The light and colours are designed to have you view the painting from left to right. From the dead, dying, to the left front, with your eyes scanning across to the right. The brown tinged colours, including the dulling of the sky and ocean, to accentuate the morbid tragedy of events.
Théodore Géricault (at age 27) took the time to interview the survivors of the raft. To hear their stories. He even went to the local sanitorium to obtain a corpse's head, placed it on the roof of his apartment, and drew the decaying stages over the next days.
He didn’t just want to represent the horror of the 1816 tragedy in which all but 10 of 150 people died on a makeshift raft that drifted at sea for almost two weeks; he wanted to visualize the gruesome fate of these human bodies. So he borrowed limbs and other bits of bodies from hospitals and brought them to his studio to sketch and paint their putrefaction.
NARRATIVE OF A VOYAGE TO SENEGAL IN 1816 by J. B. Henry Savigny and Alexander Corréard
15 survivors out of 147 over 13 days afloat the raft!
An account of the tragic voyage of the Medusa can be found here
It ended up being a longer read than initially expected.
It covers in great detail the journey before, during, and after, the shipwreck.
The need for good leadership, especially, in maritime situations cannot be underestimated.
Human beings have a tendency to behave in chaotic fashion when under stress and fear. That was what struck me when I was reading through the behaviours of people when tested by difficult, and life threatening, conditions.
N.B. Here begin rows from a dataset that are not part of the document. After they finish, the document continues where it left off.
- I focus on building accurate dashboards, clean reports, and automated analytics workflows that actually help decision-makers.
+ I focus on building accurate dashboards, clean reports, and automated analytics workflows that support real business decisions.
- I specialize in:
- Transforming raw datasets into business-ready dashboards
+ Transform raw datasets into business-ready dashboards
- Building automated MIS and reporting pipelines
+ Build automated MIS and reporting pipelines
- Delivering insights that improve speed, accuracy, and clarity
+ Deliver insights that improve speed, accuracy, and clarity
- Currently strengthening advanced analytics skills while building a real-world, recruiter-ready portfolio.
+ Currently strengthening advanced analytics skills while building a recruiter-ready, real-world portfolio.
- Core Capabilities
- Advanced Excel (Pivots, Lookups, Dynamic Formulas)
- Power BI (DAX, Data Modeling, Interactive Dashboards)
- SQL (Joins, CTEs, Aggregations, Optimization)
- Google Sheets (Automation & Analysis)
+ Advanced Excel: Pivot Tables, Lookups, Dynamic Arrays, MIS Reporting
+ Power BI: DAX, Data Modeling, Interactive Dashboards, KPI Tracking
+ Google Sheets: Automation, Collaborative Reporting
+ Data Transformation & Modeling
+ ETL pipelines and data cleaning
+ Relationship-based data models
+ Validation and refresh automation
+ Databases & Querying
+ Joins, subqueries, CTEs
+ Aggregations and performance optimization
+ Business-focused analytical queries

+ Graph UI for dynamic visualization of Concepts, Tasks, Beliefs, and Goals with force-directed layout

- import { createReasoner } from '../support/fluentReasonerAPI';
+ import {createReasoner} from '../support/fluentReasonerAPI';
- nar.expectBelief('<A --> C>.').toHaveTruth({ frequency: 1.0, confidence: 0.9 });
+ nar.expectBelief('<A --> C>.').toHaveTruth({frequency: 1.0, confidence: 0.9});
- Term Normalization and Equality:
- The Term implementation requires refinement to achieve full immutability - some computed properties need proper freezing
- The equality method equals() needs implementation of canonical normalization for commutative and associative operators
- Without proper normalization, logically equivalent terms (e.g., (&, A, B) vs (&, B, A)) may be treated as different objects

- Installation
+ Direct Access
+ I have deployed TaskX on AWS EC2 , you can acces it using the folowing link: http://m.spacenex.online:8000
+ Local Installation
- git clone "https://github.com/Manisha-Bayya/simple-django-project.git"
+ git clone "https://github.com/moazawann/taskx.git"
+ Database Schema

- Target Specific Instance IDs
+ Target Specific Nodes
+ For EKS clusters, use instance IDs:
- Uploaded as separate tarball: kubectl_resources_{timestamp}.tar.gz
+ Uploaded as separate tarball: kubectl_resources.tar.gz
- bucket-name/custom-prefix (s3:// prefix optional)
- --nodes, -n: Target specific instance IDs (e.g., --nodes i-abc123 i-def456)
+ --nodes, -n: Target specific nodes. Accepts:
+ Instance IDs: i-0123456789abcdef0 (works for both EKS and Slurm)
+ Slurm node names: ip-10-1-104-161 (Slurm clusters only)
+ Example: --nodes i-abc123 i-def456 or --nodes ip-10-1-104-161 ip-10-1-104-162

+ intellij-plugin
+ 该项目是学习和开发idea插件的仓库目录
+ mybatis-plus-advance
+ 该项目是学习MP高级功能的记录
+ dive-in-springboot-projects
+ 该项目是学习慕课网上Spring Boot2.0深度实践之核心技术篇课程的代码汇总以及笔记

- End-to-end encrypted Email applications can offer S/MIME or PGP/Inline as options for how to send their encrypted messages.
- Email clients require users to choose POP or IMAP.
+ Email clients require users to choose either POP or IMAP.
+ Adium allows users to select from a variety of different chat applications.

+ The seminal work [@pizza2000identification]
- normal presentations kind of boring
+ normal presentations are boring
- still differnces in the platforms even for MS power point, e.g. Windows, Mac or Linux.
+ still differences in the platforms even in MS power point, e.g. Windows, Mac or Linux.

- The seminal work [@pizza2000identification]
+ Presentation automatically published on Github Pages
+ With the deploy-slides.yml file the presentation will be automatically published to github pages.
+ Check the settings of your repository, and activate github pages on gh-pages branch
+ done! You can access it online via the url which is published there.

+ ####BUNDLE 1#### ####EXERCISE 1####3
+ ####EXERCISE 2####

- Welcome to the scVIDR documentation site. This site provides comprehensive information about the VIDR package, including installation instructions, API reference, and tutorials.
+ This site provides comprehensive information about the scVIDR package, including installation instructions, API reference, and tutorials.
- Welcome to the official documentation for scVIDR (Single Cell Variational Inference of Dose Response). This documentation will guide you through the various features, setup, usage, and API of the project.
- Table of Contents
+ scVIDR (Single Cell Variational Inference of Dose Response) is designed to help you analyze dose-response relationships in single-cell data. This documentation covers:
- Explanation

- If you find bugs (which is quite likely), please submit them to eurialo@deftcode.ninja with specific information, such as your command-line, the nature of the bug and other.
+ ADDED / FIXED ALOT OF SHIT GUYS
People become crazed, animalistic, tribal, suspicious, corrupt when confronted by need. However, there were also the opposite behaviours; nobility, comeradery, generosity and honour.
Cannibalism, being a means of survival, provided a means of sustenance.
Those whom death had spared in the disastrous night which we have just described, fell upon the dead bodies with which the raft was covered, and cut off pieces, which some instantly devoured.
A time so long ago, back in the age of sail, where land ownership could change, between, the truces of the French and the English.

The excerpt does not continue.